DATA RECORDS →

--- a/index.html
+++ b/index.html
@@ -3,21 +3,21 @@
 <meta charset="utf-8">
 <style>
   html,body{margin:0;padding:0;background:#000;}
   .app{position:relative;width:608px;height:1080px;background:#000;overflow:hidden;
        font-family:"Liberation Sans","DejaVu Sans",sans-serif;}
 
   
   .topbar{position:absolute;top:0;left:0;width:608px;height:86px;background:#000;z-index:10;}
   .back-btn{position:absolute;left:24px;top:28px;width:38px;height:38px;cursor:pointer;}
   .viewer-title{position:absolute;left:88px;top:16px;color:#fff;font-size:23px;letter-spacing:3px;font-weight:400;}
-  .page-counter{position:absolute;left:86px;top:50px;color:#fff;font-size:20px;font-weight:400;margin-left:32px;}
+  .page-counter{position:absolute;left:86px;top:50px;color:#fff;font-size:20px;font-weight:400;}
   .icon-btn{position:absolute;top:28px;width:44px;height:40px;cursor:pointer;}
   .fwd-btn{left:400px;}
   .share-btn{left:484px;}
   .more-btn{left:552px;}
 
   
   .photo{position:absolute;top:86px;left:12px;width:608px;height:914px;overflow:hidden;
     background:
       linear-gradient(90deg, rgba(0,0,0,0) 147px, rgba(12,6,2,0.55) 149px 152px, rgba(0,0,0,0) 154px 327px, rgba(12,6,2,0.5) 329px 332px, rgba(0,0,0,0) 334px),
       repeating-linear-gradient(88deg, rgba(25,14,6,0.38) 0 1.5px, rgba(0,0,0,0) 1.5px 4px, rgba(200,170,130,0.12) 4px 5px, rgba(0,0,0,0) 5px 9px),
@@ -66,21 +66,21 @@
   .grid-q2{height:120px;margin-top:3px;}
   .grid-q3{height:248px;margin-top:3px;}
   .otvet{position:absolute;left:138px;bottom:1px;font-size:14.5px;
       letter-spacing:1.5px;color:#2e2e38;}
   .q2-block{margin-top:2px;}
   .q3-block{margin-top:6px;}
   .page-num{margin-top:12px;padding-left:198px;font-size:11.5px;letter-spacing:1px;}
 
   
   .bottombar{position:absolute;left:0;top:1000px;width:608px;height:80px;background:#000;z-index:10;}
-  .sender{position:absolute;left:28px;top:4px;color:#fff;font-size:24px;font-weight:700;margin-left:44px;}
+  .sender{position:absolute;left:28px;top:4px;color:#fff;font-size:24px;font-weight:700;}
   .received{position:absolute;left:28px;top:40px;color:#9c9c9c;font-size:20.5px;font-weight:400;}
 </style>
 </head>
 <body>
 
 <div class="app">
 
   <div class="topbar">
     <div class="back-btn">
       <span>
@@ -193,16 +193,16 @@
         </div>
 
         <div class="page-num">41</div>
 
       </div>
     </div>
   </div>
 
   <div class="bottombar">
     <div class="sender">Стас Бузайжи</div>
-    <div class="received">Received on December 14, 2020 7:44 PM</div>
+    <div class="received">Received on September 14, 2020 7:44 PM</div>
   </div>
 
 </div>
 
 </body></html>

REQUIREMENT →
The data above should be reproduced in full, word for word.

RESULT BELOW →
--- a/index.html
+++ b/index.html
@@ -3,21 +3,21 @@
 <meta charset="utf-8">
 <style>
   html,body{margin:0;padding:0;background:#000;}
   .app{position:relative;width:608px;height:1080px;background:#000;overflow:hidden;
        font-family:"Liberation Sans","DejaVu Sans",sans-serif;}
 
   
   .topbar{position:absolute;top:0;left:0;width:608px;height:86px;background:#000;z-index:10;}
   .back-btn{position:absolute;left:24px;top:28px;width:38px;height:38px;cursor:pointer;}
   .viewer-title{position:absolute;left:88px;top:16px;color:#fff;font-size:23px;letter-spacing:3px;font-weight:400;}
-  .page-counter{position:absolute;left:86px;top:50px;color:#fff;font-size:20px;font-weight:400;margin-left:32px;}
+  .page-counter{position:absolute;left:86px;top:50px;color:#fff;font-size:20px;font-weight:400;}
   .icon-btn{position:absolute;top:28px;width:44px;height:40px;cursor:pointer;}
   .fwd-btn{left:400px;}
   .share-btn{left:484px;}
   .more-btn{left:552px;}
 
   
   .photo{position:absolute;top:86px;left:12px;width:608px;height:914px;overflow:hidden;
     background:
       linear-gradient(90deg, rgba(0,0,0,0) 147px, rgba(12,6,2,0.55) 149px 152px, rgba(0,0,0,0) 154px 327px, rgba(12,6,2,0.5) 329px 332px, rgba(0,0,0,0) 334px),
       repeating-linear-gradient(88deg, rgba(25,14,6,0.38) 0 1.5px, rgba(0,0,0,0) 1.5px 4px, rgba(200,170,130,0.12) 4px 5px, rgba(0,0,0,0) 5px 9px),
@@ -66,21 +66,21 @@
   .grid-q2{height:120px;margin-top:3px;}
   .grid-q3{height:248px;margin-top:3px;}
   .otvet{position:absolute;left:138px;bottom:1px;font-size:14.5px;
       letter-spacing:1.5px;color:#2e2e38;}
   .q2-block{margin-top:2px;}
   .q3-block{margin-top:6px;}
   .page-num{margin-top:12px;padding-left:198px;font-size:11.5px;letter-spacing:1px;}
 
   
   .bottombar{position:absolute;left:0;top:1000px;width:608px;height:80px;background:#000;z-index:10;}
-  .sender{position:absolute;left:28px;top:4px;color:#fff;font-size:24px;font-weight:700;margin-left:44px;}
+  .sender{position:absolute;left:28px;top:4px;color:#fff;font-size:24px;font-weight:700;}
   .received{position:absolute;left:28px;top:40px;color:#9c9c9c;font-size:20.5px;font-weight:400;}
 </style>
 </head>
 <body>
 
 <div class="app">
 
   <div class="topbar">
     <div class="back-btn">
       <span>
@@ -193,16 +193,16 @@
         </div>
 
         <div class="page-num">41</div>
 
       </div>
     </div>
   </div>
 
   <div class="bottombar">
     <div class="sender">Стас Бузайжи</div>
-    <div class="received">Received on December 14, 2020 7:44 PM</div>
+    <div class="received">Received on September 14, 2020 7:44 PM</div>
   </div>
 
 </div>
 
 </body></html>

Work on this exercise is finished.